Old English grāf; related to grǣfa thicket, greave , Norwegian greivla to intertwine
- Before 9th Century
- 1.a small wood or forested area, usually with no undergrowth: a grove of pines.
- 2.a small orchard or stand of fruit-bearing trees, esp. citrus trees: a grove of lemon trees.
A grove is a small group of trees with minimal or no undergrowth, such as a sequoia grove, or a small orchard planted for the cultivation of fruits or nuts. Other words for groups of trees include woodland, copse, woodlot, thicket or spinney.

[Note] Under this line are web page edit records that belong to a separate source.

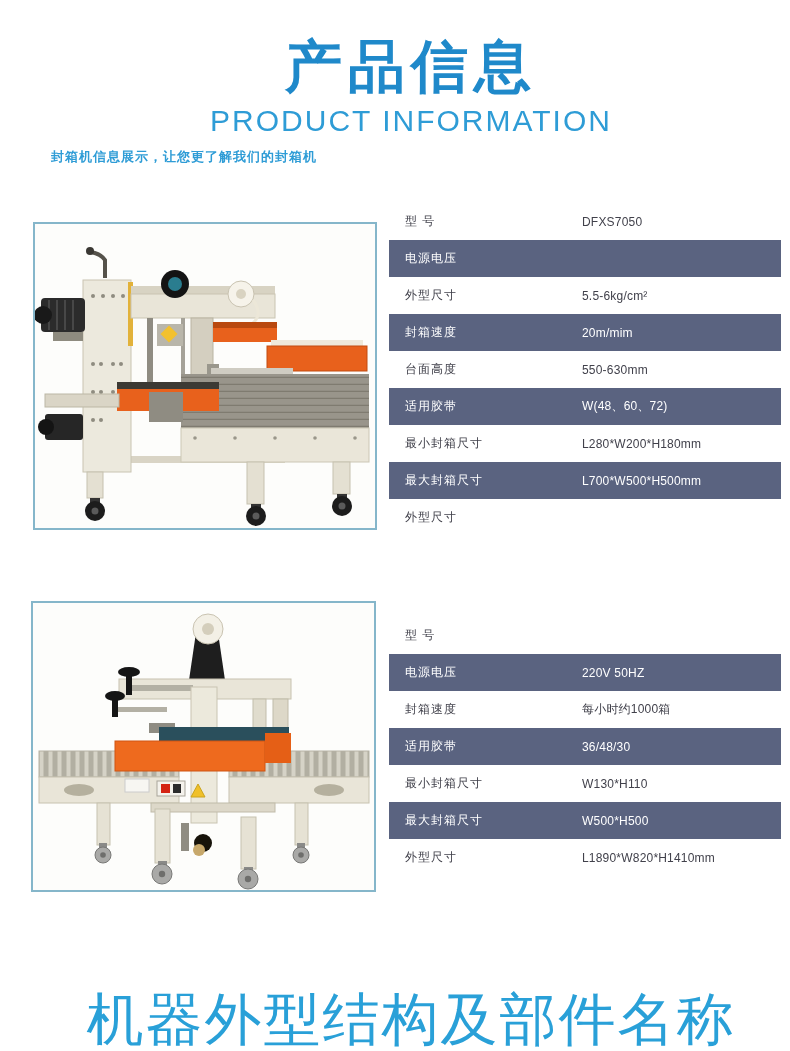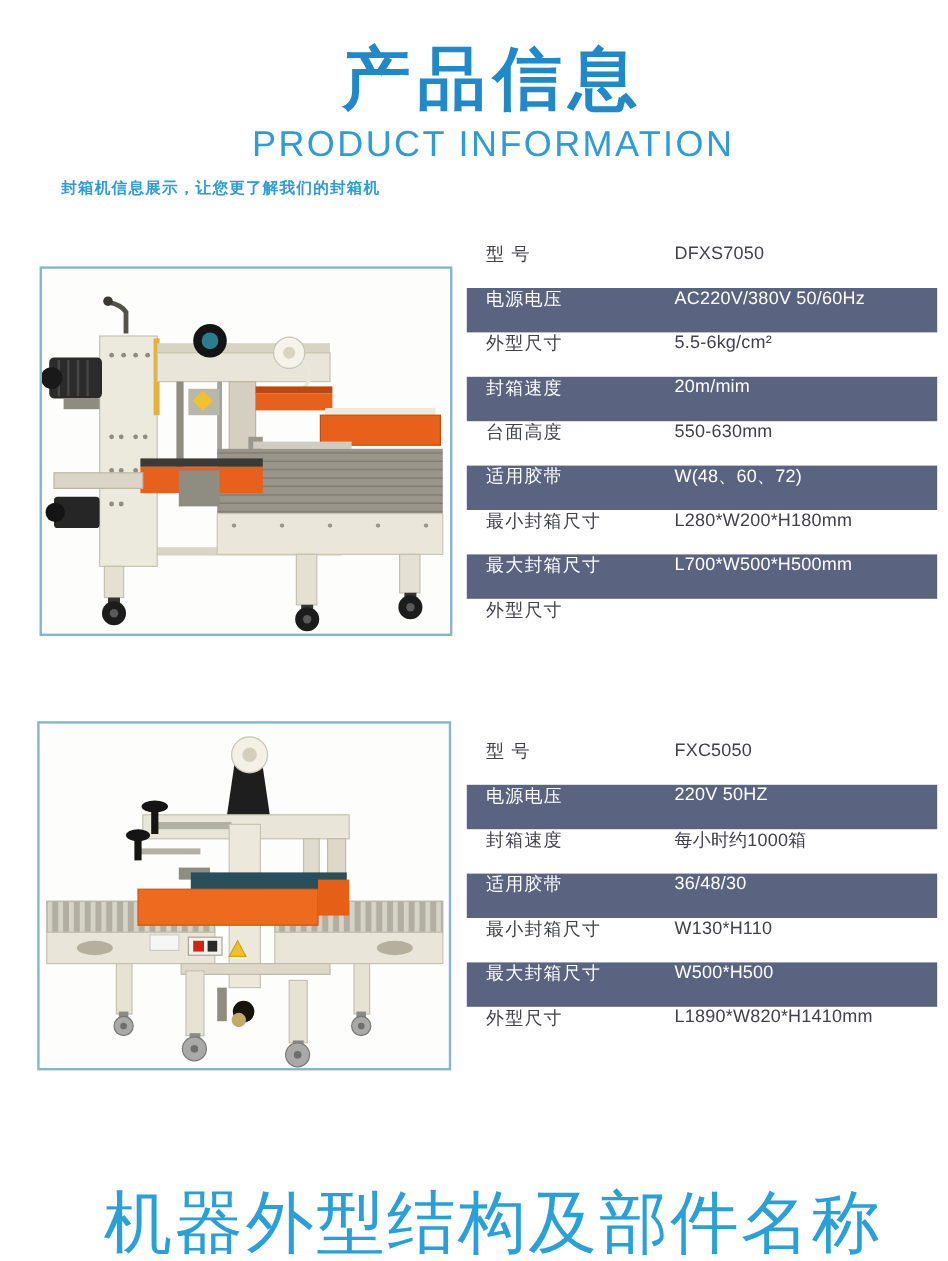"型 号" .spec-row { align-items: none -> center; font-size: 15px -> 12px; gap: none -> 20px }
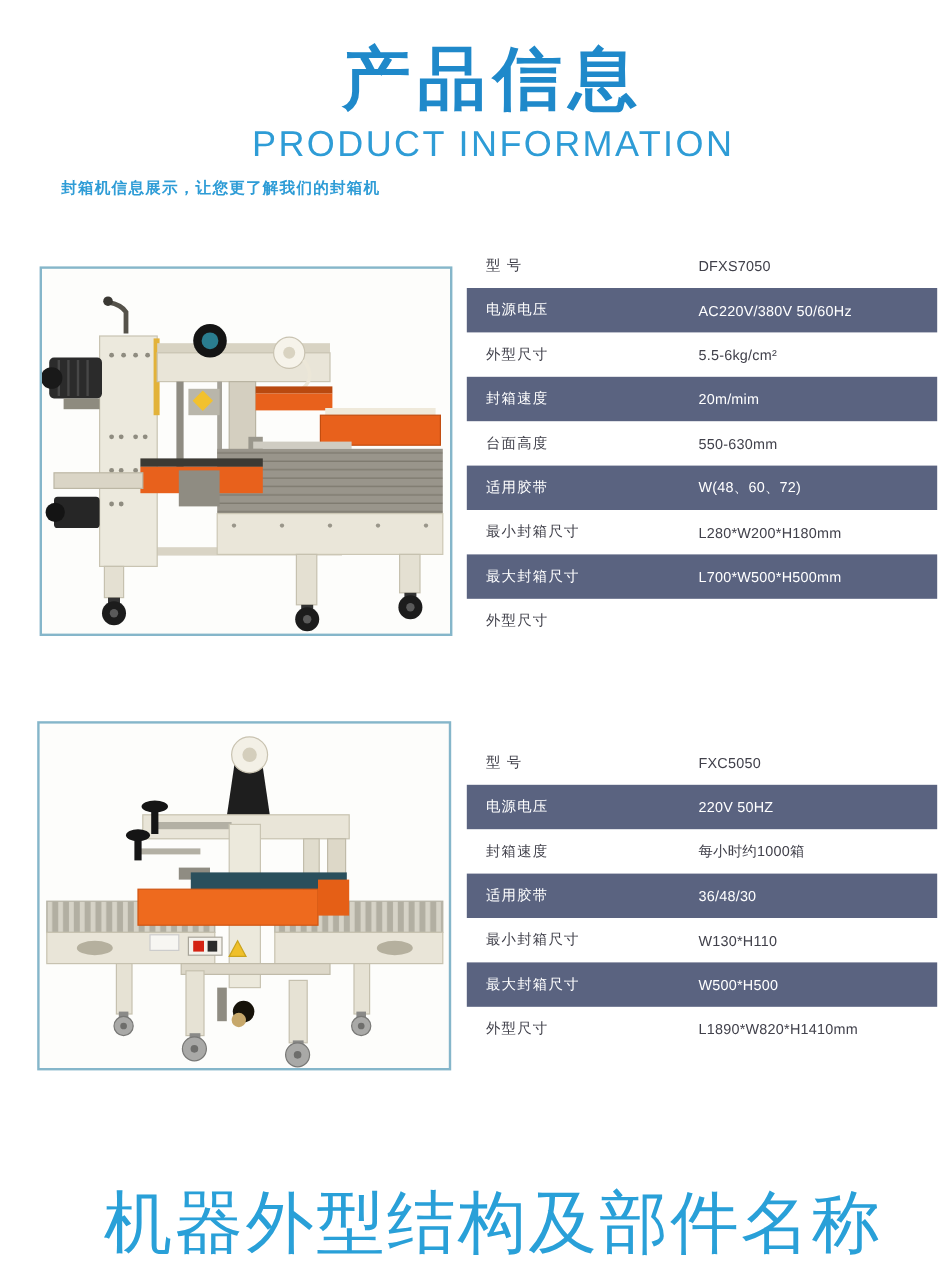"AC220V/380V 50/60Hz" span.spec-value { html: <span>AC220V/380V 50/60Hz</span> -> none }
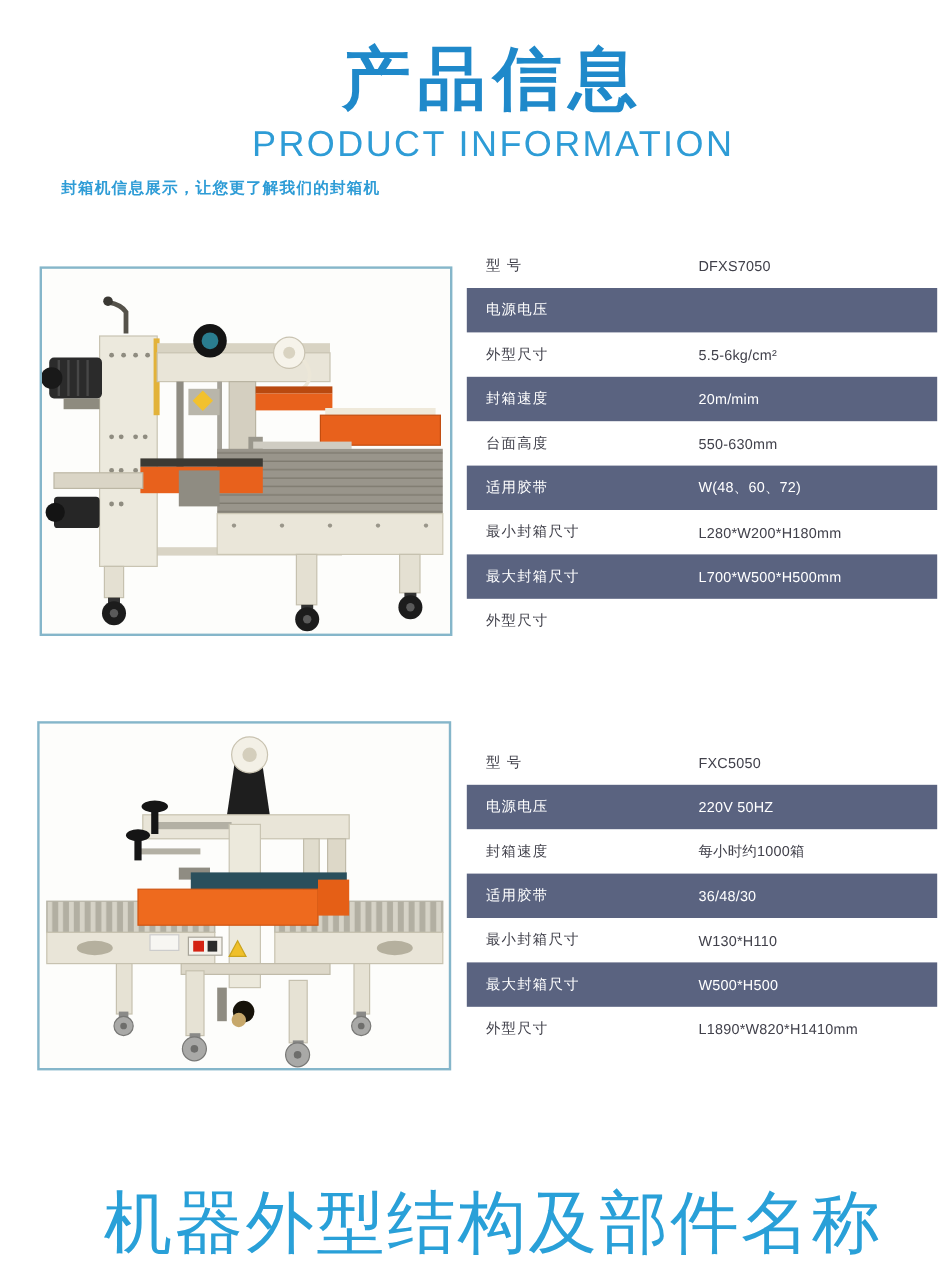"FXC5050" span.spec-value { html: <span>FXC5050</span> -> none }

Otherwise, a "sacred" grove is a grove of trees of great religious importance to a particular culture. Sacred groves were most prominent in the Ancient Near East and prehistoric Europe, but feature in various cultures throughout the world. They were important features of the mythological landscape and cult practice of Celtic, Germanic, ancient Greek, Near Eastern, Roman, and Slavic polytheism, and were also used in India, Japan, and West Africa. Examples of sacred groves include the Greco-Roman temenos, the Norse hörgr, and the Celtic nemeton, which was largely but not exclusively associated with Druidic practice. During the time of Christianisation of Estonia by German invaders starting in 12th century there was a common practice of building churches on the sites of sacred groves.